What is being asked
Please copy each line of the data that includes the string "Compañía".

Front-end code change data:
┄┄┄┄┄┄┄┄┄┄

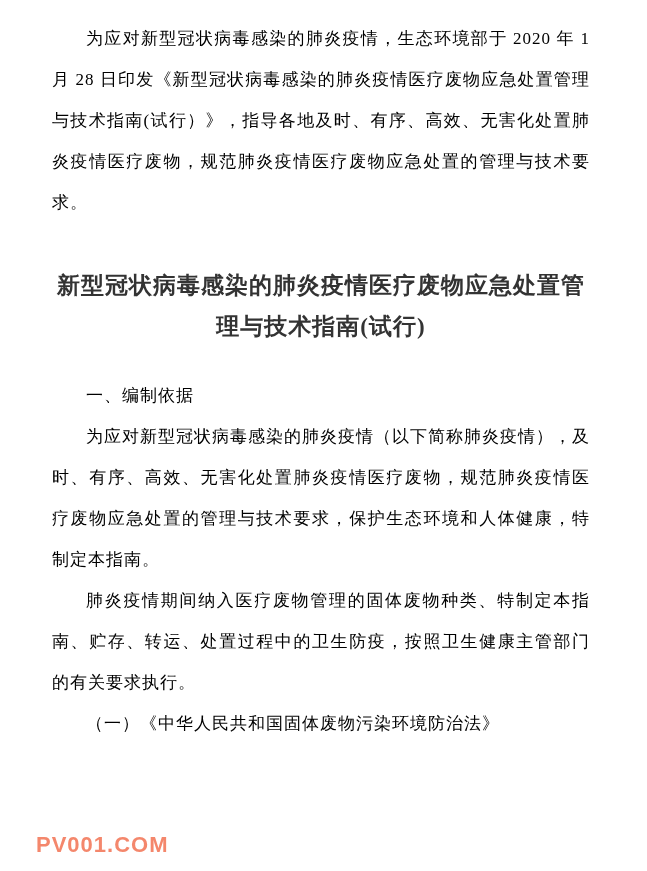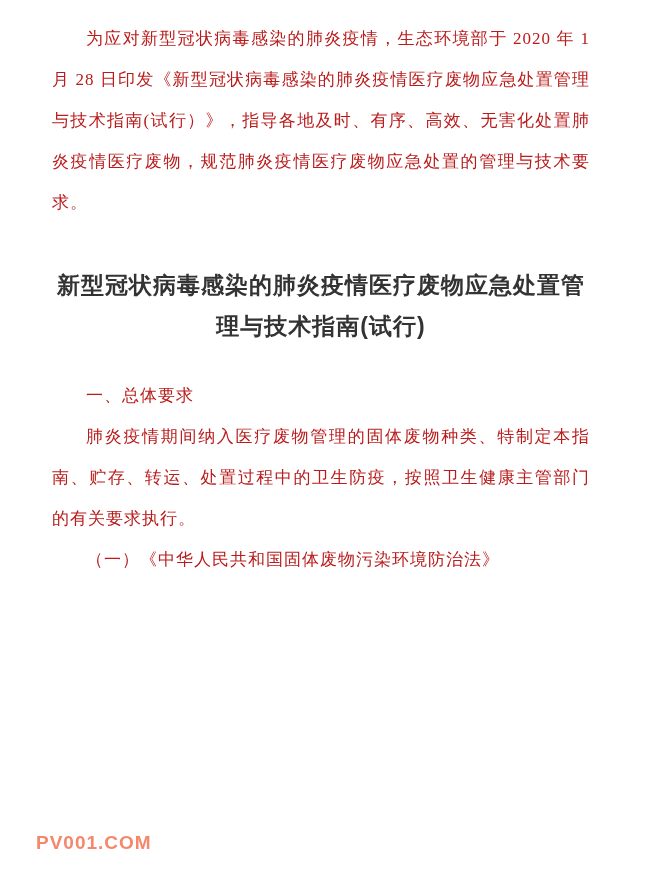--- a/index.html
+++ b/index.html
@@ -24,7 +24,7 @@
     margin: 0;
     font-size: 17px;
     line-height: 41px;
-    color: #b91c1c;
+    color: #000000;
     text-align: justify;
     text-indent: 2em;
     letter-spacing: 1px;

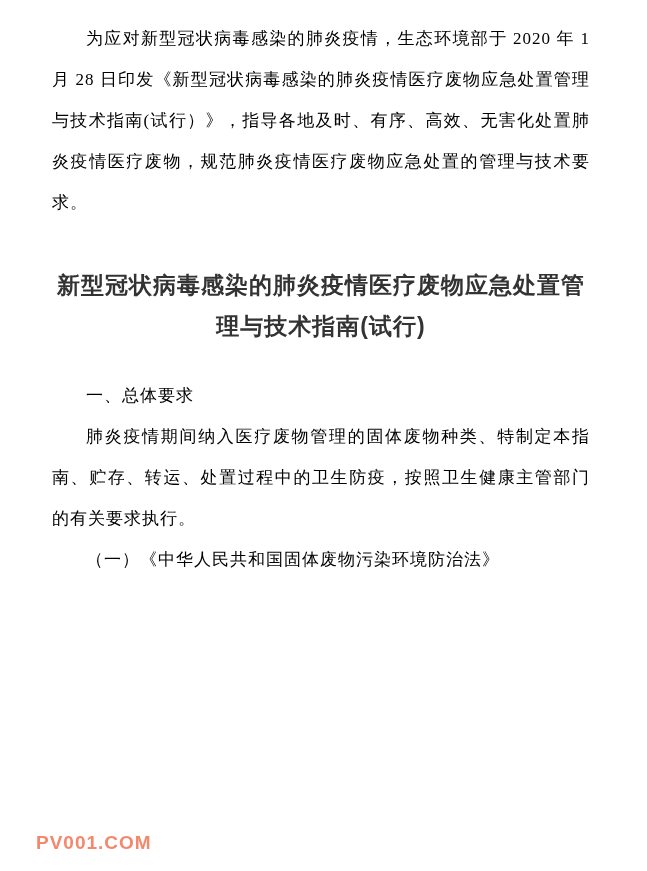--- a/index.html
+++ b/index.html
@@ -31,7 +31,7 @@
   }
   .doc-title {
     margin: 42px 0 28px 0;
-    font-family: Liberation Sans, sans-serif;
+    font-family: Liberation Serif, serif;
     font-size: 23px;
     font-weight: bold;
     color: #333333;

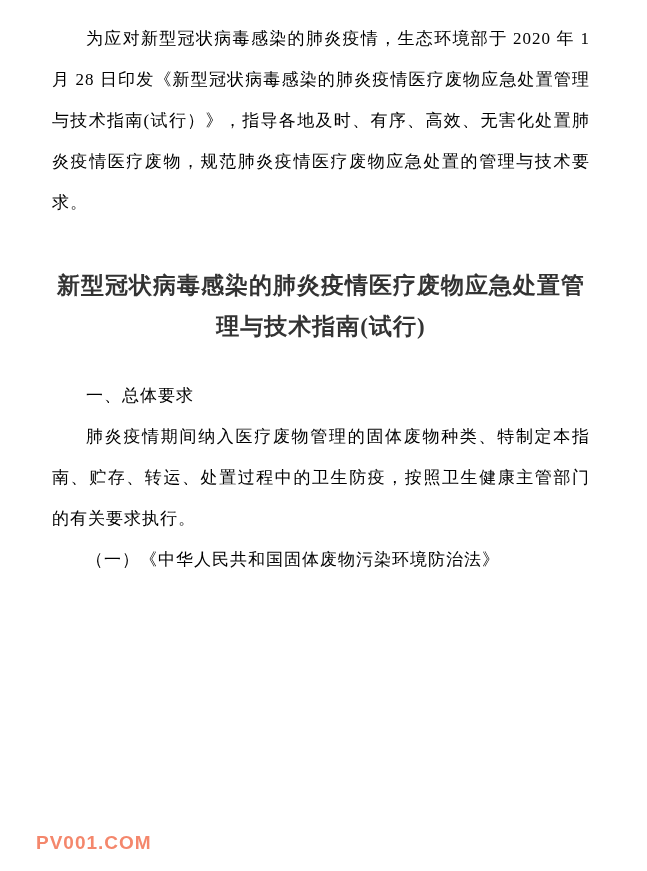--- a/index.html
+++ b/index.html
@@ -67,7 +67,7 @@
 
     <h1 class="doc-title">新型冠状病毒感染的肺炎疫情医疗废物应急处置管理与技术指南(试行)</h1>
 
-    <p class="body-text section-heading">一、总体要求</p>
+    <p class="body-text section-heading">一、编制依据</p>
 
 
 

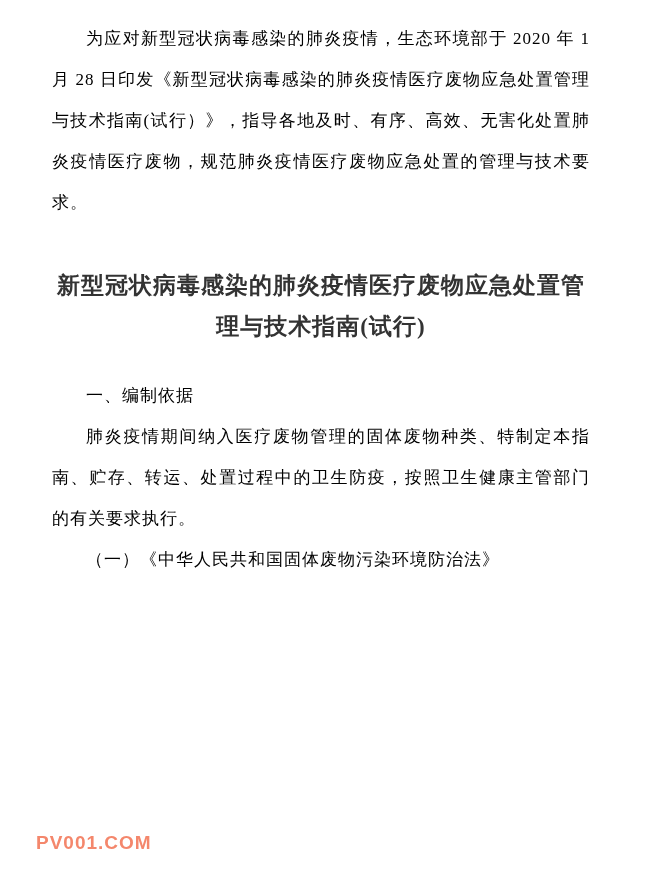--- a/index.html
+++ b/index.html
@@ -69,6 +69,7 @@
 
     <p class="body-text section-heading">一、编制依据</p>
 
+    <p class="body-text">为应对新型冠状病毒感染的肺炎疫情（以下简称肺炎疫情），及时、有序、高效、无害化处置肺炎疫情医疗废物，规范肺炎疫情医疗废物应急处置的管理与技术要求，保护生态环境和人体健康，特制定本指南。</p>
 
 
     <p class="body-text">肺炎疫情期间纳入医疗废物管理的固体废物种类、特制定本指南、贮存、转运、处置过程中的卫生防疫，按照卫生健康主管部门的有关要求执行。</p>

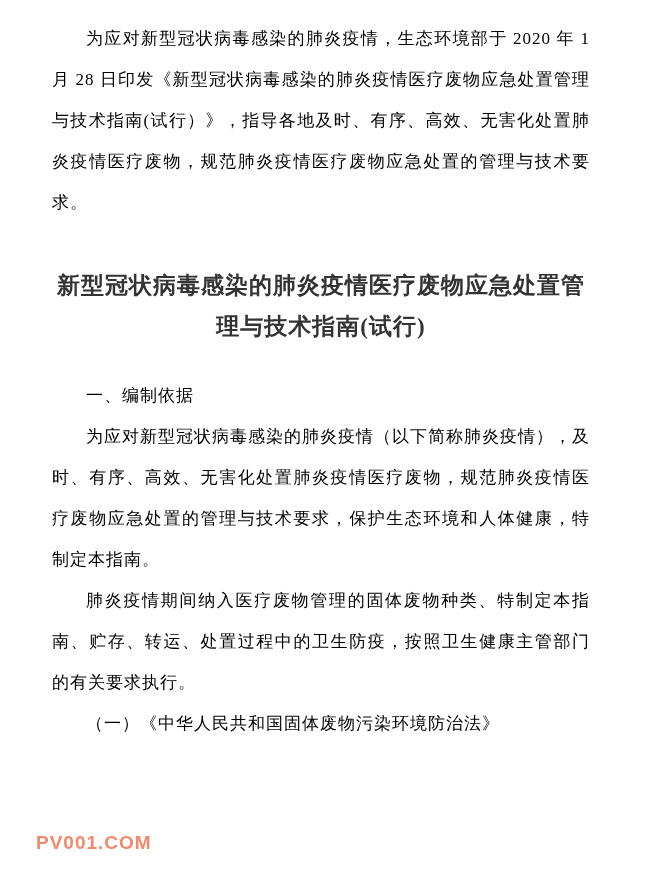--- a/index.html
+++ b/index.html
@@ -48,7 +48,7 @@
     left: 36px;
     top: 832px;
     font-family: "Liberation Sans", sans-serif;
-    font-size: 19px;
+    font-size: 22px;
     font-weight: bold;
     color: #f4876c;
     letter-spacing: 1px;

┄┄┄┄┄┄┄┄┄┄

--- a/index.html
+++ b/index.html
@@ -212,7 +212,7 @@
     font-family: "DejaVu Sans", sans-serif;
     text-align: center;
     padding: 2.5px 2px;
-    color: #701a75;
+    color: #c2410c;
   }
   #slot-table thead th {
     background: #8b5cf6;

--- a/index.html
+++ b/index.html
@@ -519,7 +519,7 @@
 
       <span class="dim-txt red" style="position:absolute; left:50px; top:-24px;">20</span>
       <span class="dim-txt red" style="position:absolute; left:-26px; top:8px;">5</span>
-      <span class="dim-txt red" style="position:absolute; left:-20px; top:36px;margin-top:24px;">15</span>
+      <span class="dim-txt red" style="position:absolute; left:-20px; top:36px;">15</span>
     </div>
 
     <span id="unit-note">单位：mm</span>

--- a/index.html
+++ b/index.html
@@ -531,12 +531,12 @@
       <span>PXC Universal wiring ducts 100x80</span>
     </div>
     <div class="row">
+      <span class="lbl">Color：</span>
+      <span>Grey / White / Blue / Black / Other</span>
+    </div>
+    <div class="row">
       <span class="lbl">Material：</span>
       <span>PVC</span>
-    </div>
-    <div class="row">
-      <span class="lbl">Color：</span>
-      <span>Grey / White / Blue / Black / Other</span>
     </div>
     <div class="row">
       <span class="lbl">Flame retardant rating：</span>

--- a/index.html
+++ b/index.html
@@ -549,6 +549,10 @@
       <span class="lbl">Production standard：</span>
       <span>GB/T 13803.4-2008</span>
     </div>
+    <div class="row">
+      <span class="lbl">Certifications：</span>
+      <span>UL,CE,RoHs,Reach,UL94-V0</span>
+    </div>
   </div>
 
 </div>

┄┄┄┄┄┄┄┄┄┄

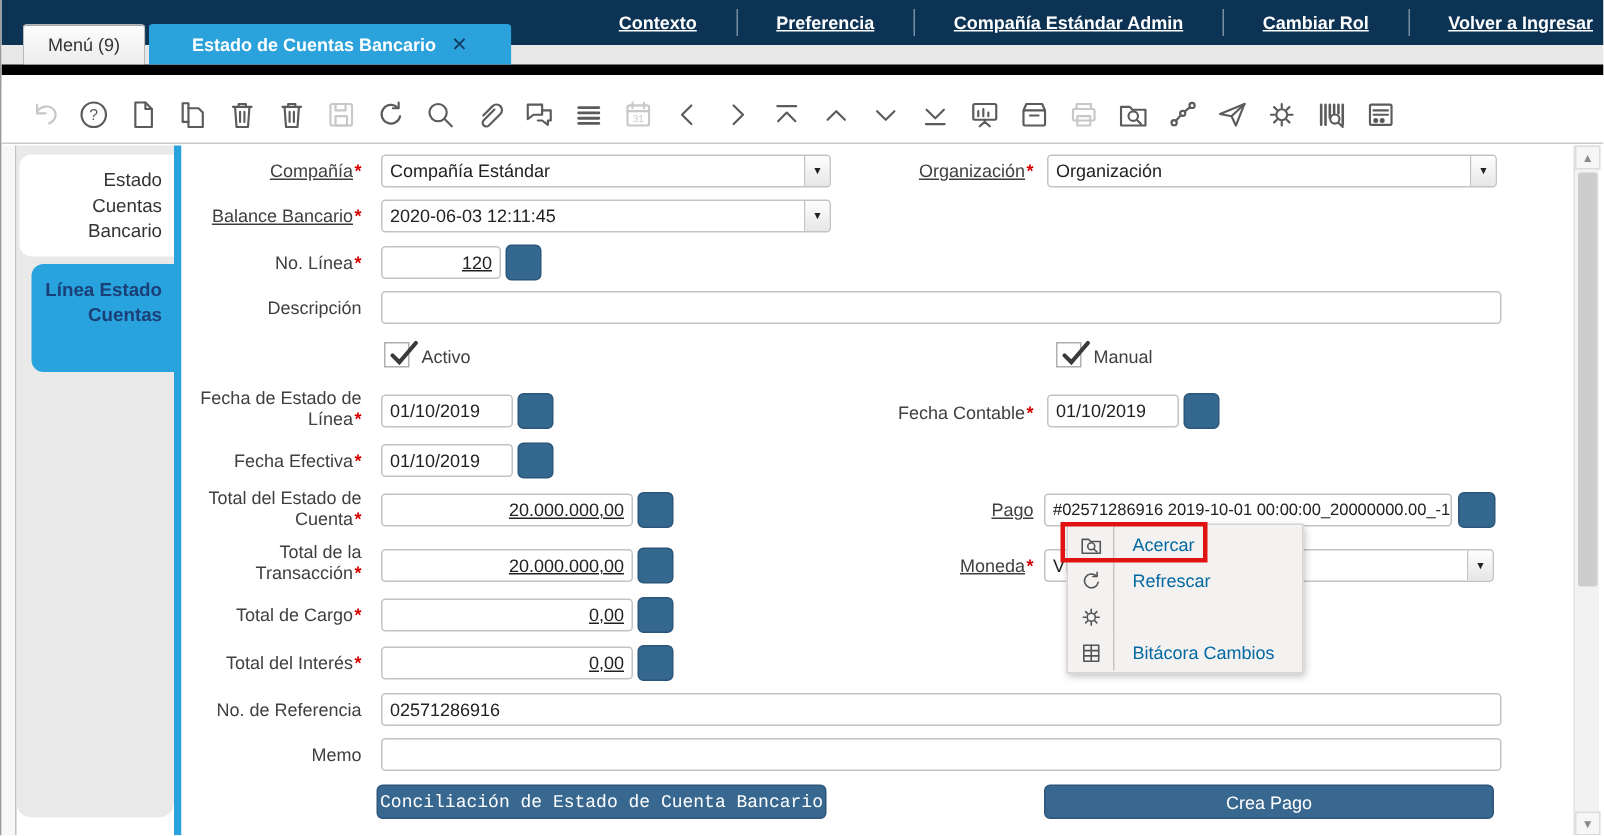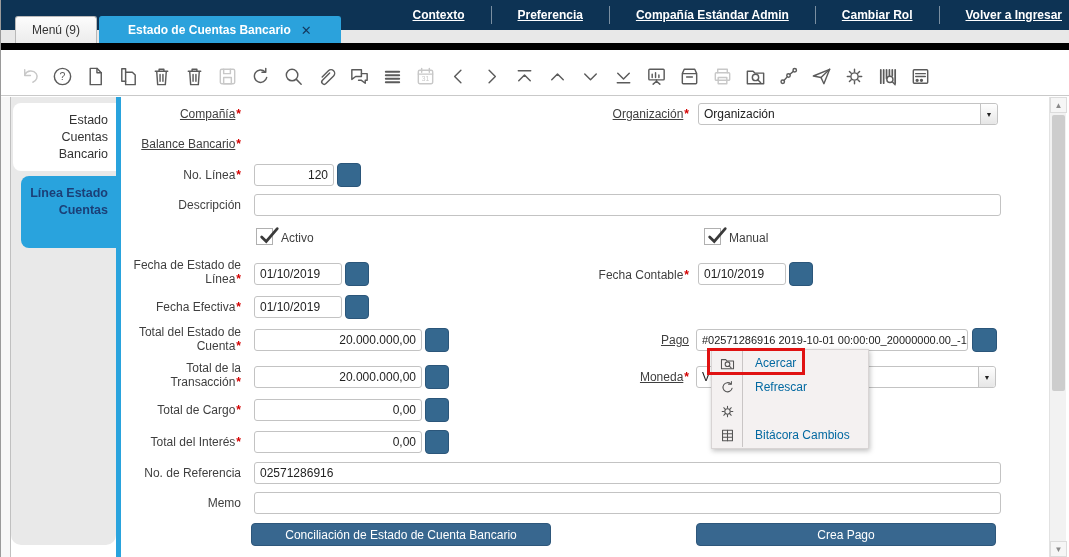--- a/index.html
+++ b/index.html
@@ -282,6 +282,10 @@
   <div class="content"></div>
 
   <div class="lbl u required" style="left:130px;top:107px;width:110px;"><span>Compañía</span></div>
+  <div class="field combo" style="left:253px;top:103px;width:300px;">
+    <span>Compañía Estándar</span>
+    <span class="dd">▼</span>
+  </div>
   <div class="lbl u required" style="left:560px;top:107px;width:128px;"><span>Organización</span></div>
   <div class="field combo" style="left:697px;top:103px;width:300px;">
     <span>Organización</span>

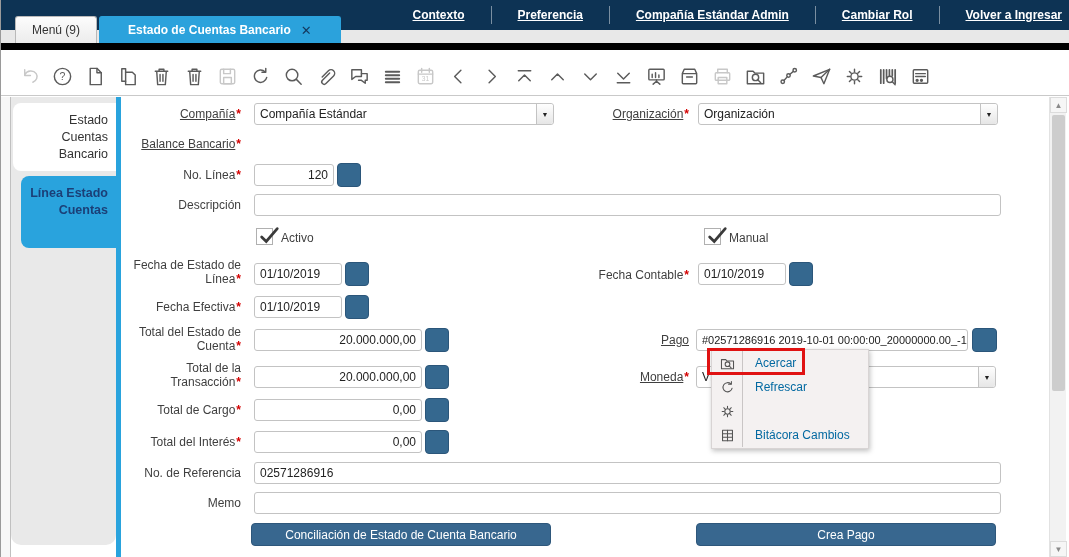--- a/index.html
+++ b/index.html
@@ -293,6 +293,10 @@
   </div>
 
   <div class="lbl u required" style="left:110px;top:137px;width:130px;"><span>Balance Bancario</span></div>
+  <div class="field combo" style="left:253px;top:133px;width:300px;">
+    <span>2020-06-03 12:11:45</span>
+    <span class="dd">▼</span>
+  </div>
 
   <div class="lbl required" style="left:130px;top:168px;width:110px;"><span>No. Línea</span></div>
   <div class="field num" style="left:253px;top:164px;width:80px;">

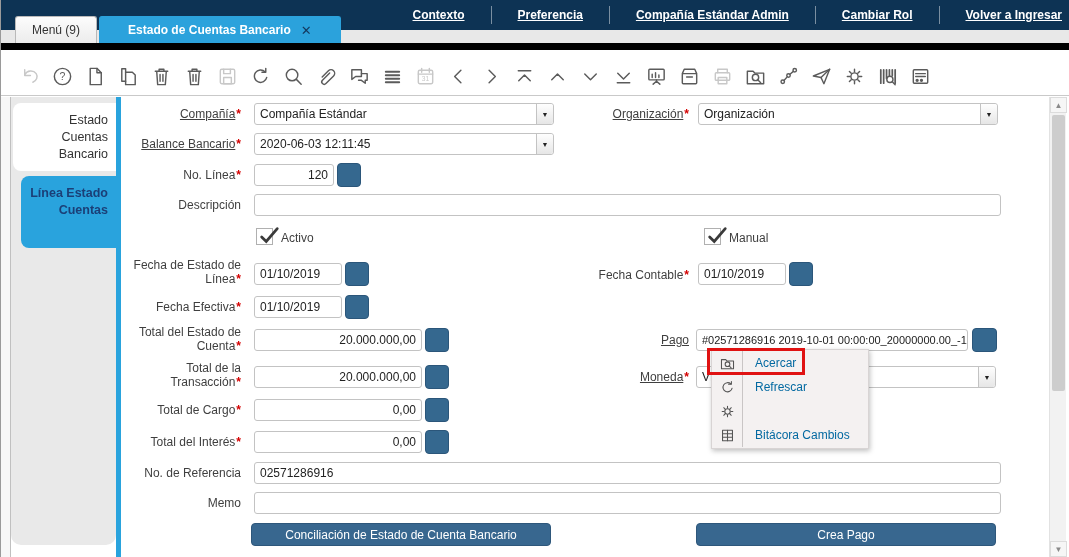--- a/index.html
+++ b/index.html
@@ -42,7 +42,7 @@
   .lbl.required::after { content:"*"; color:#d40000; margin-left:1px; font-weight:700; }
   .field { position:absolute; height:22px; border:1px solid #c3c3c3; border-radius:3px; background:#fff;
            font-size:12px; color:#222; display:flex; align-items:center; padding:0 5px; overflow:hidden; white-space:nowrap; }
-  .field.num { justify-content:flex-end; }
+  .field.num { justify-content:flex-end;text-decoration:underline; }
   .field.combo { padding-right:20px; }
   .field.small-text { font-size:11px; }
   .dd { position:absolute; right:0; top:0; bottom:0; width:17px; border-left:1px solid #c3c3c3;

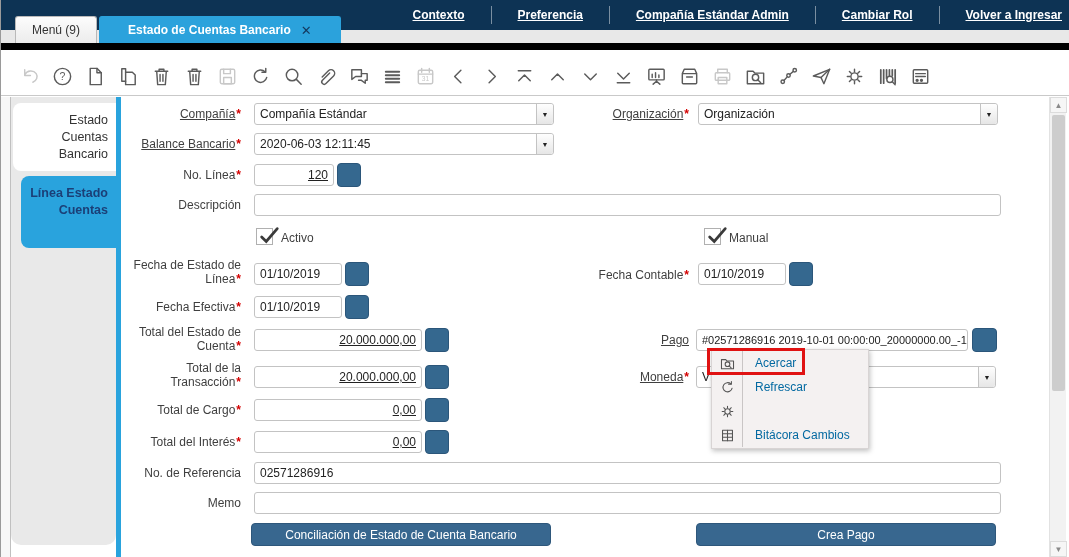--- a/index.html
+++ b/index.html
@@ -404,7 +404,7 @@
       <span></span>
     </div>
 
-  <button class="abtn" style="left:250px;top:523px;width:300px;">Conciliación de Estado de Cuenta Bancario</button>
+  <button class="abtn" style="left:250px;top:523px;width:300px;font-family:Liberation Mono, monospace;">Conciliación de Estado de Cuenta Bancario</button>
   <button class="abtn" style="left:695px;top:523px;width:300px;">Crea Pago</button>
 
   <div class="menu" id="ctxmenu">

┄┄┄┄┄┄┄┄┄┄

Answer for this exercise
   <div class="lbl u required" style="left:130px;top:107px;width:110px;"><span>Compañía</span></div>
+    <span>Compañía Estándar</span>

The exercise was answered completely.